The Four Questions That Can Save Your Team
These four questions aren’t about cornering your employees – they’re about understanding them. They offer a way to open honest conversations and uncover the hidden forces that drive people to leave or stay.
1. When was the last time you almost quit?
This question gets to the heart of dissatisfaction. It encourages employees to reflect on real moments of doubt, helping managers identify what’s broken. It’s not about forcing confession – it’s about opening space for honesty. To get real answers, you need to create a safe environment and follow up with actions that show you’re listening.
2. When was the most recent time that work didn’t feel like work?

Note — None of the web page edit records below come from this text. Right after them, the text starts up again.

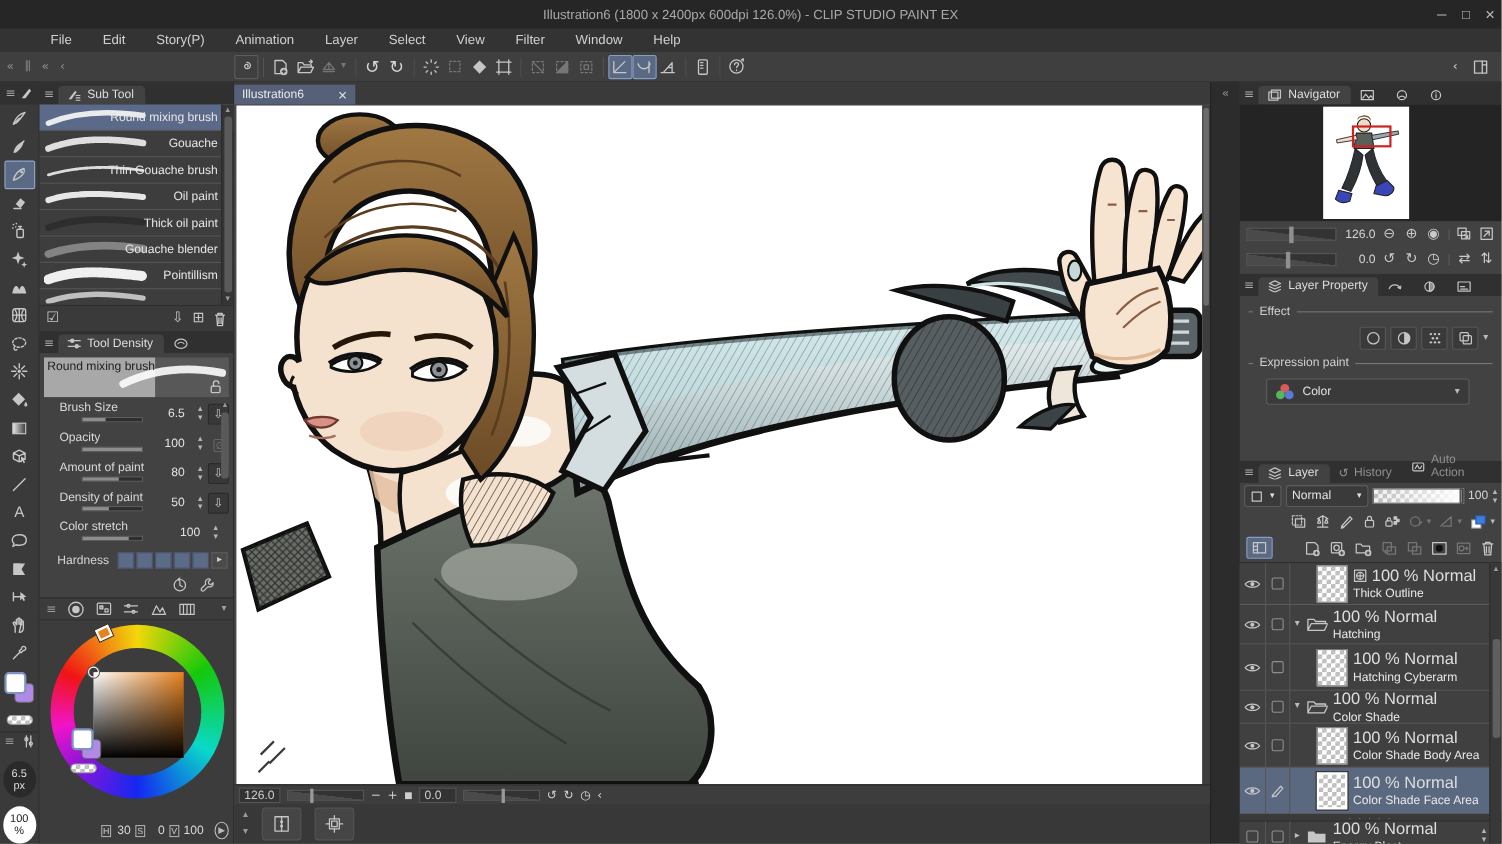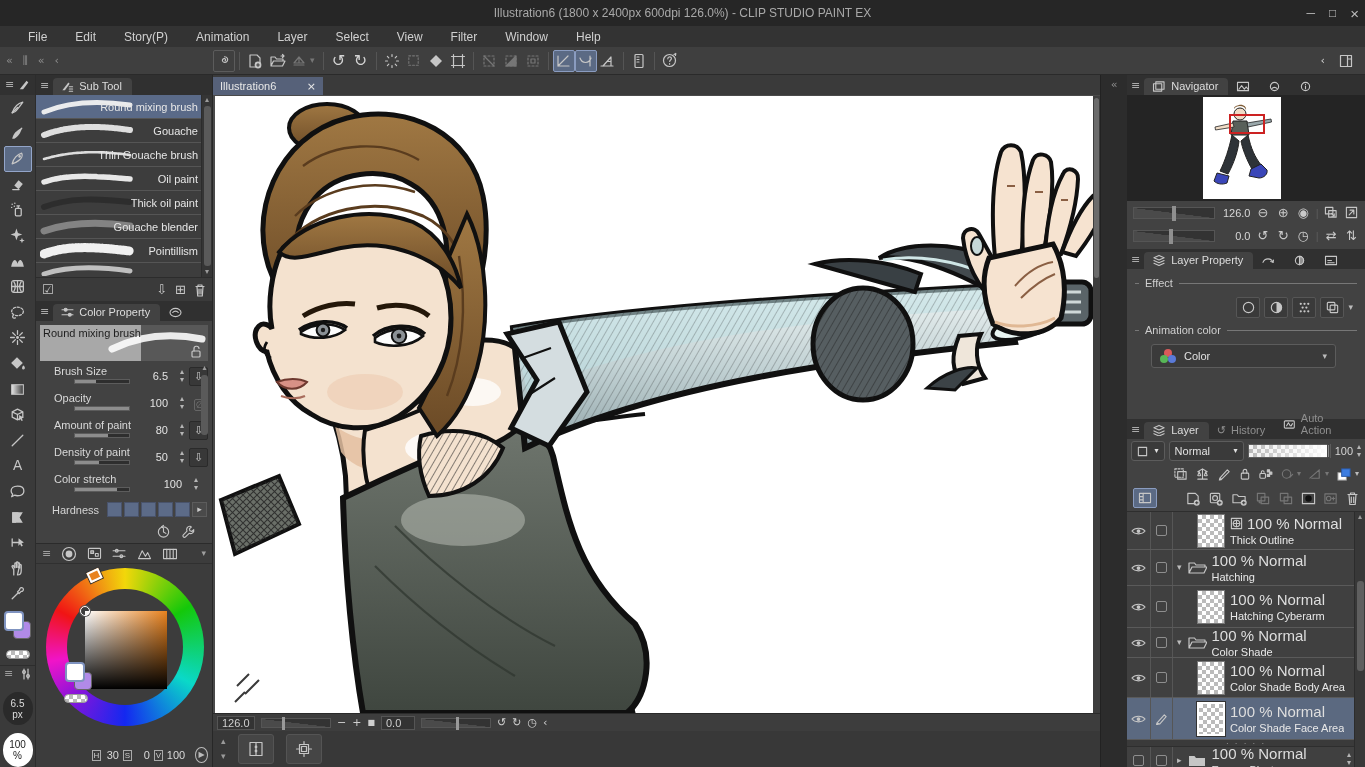--- a/index.html
+++ b/index.html
@@ -5,21 +5,21 @@
 *{box-sizing:border-box;margin:0;padding:0}
 html,body{width:1365px;height:767px;overflow:hidden}
 body{font-family:"Liberation Sans","DejaVu Sans",sans-serif;font-size:11px;color:#d4d4d4;background:#2b2b2b;position:relative}
 .abs{position:absolute}
 .flex{display:flex;align-items:center}
 .gi{font-family:"DejaVu Sans",sans-serif;line-height:1}
 
 #titlebar{left:0;top:0;width:1365px;height:26px;background:#262626;display:flex;align-items:center;justify-content:center;color:#a9a9a9;font-size:12px}
 #win-controls{position:absolute;right:6px;top:0;height:26px;display:flex;align-items:center;gap:14px;color:#bdbdbd;font-size:12px}
 #win-controls span{cursor:default}
-#menubar{left:0;top:26px;width:1365px;height:21px;background:#333;display:flex;align-items:center;padding-left:14px;gap:0}
+#menubar{left:0;top:26px;width:1365px;height:21px;background:#333;display:flex;align-items:flex-start;padding-left:32px;gap:0}
 #menubar .mi{padding:3px 14px;color:#d0d0d0;font-size:12px}
 #toolbar{left:0;top:47px;width:1365px;height:28px;background:#3f3f3f;border-bottom:1px solid #2a2a2a;display:flex;align-items:center}
 .tb-left{width:213px;height:100%;display:flex;align-items:center;gap:10px;padding-left:6px;color:#8f8f8f}
 .tbtn{width:22px;height:22px;display:flex;align-items:center;justify-content:center;border-radius:2px}
 .tbtn.selbox{background:#5b6a84;border:1px solid #8a9cc0}
 .tsep{width:1px;height:18px;background:#2d2d2d;margin:0 4px;border-right:1px solid #555}
 .dim svg *{stroke:#767676!important}
 .dim{color:#767676}
 
 svg.ic{display:block}
@@ -546,21 +546,21 @@
   <div class="phead">
     <span class="burger gi">≡</span>
     <div class="ptab">
       <svg class="ic" width="13" height="11" viewBox="0 0 14 12">
           <g class="s">
             <path d="M1 3 h12 M1 8.5 h12"></path>
             <circle cx="5" cy="3" r="1.6" fill="#c6c6c6"></circle>
             <circle cx="9.5" cy="8.5" r="1.6" fill="#c6c6c6"></circle>
           </g>
         </svg>
-      <span>Color Property</span>
+      <span>Tool Density</span>
     </div>
     <div class="ptab off">
       <svg class="ic" width="15" height="11" viewBox="0 0 16 12">
           <g class="s" stroke="#8f8f8f">
             <ellipse cx="8" cy="6" rx="6" ry="4.5"></ellipse>
             <path d="M5 6 c1.5-2 4.5-2 6 0"></path>
           </g>
         </svg>
     </div>
   </div>
@@ -1058,21 +1058,21 @@
           <svg class="ic" width="15" height="15" viewBox="0 0 16 16">
             <g class="s">
               <rect x="2.5" y="2.5" width="8" height="8" rx="1"></rect>
               <rect x="5.5" y="5.5" width="8" height="8" rx="1"></rect>
             </g>
           </svg>
         </div>
       <span class="gi" style="font-size:9px;color:#bbb">▾</span>
     </div>
     <div class="fieldlbl">
-        <span>Animation color</span>
+        <span>Expression paint</span>
       </div>
     <div id="exprdd">
       <span class="tridots">
           <i></i>
           <i></i>
           <i></i>
         </span>
       <span style="flex:1">Color</span>
       <span class="gi" style="font-size:9px;color:#bbb">▾</span>
     </div>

This question highlights what energizes and engages your team. It helps you identify the kinds of tasks, environments, or teams where your employees thrive. When you know what makes your people come alive, you can give them more of it.
3. What trade-offs are you making to stay in this role?
Every job has compromises. This question helps managers understand what sacrifices their employees are silently making—whether it’s missing family time, delaying career growth, or tolerating micromanagement. Once you know the trade-offs, you can reduce the cost of staying and increase the reward.
4. If this job disappeared tomorrow, what would you want to do next?
This question reveals true aspirations. Not everyone wants a promotion—some want lateral moves, new skills, or more autonomy. By knowing where people want to go, you can help them grow in ways that align with their vision and your needs.
These questions, used regularly and sincerely, shift the conversation from “How do we keep them?” to “What do they really want?” They are the foundation of real retention.
From Insight to Action: 30 Proven Strategies to Keep Your Best Employees
Once you’ve asked the right questions, what comes next? A wealth of research and expert advice offers actionable strategies to create an environment where great people want to stay. Here are 30 proven ways to turn insight into retention:
- Personalize career paths – Help each employee chart a unique path based on their goals and skills.
- Offer flexible work models – Hybrid or remote options show trust and reduce burnout.
- Recognize regularly – Frequent, specific praise increases morale and loyalty.
- Invest in mentorship programs – These build skills and deepen organizational connection.
- Use real-time feedback – Ongoing feedback beats annual reviews for engagement.
- Design “critical experiences” – Create high-value stretch assignments aligned with employee ambitions.
- Foster a culture of appreciation – Make gratitude part of daily management.
- Be transparent about promotions – Let people know what it takes to grow.
- Give employees autonomy – Micromanagement drives talent away.
- Train managers to coach, not control – Leadership style is a top driver of retention.
- Support emotional well-being – Create programs for mental health and stress management.
- Make onboarding personal – Customized onboarding improves early retention.
- Improve internal mobility – Promote from within to show growth is possible.
- Encourage innovation time – Let employees pursue passion projects.
- Use data-driven segmentation – Treat employees like customers, not averages.
- Provide clear vision and purpose – Help employees see how their work matters.
- Celebrate milestones – Recognize birthdays, work anniversaries, and big wins.
- Host career progression meetings – Discuss where employees want to go long-term.
- Involve employees in decision-making – Engagement rises with ownership.
- Address burnout early – Teach managers to spot and respond to warning signs.
- Adapt benefits to actual needs – Survey employees and tailor perks accordingly.
- Encourage team bonding – Positive peer relationships are a retention multiplier.
- Model work-life balance – Leadership must walk the talk.
- Provide growth budgets – Give employees funding for courses, books, and tools.
- Invest in leadership development – Grow tomorrow’s leaders internally.
- Offer meaningful work – Tie tasks to a larger mission.
- Create psychological safety – Make it safe to fail, speak up, and disagree.
- Use technology for support, not surveillance – Tools should empower, not micromanage.
- Give employees a say in change – Let them help shape new initiatives.
- Track and analyze retention trends – Use data to improve and adapt continuously.
Retention isn’t about perks and pizza parties. It’s about understanding your people deeply—and designing systems that support who they are and who they want to become. Ask the right questions, take real action, and you won’t just keep your best employees—you’ll build a place where they want to stay.
The future of talent retention lies in personalization, trust, and purpose. Companies that embrace this now will be the ones thriving while others struggle to catch up.
FAM Editor: I seems to me that as a boss, you would probably not ask these questions yourself. In a larger organization you would want your HR folks to ask them. Depending on the state of your company, good luck getting real answers. That said, there are many ways to ask these questions and many other suggestions included.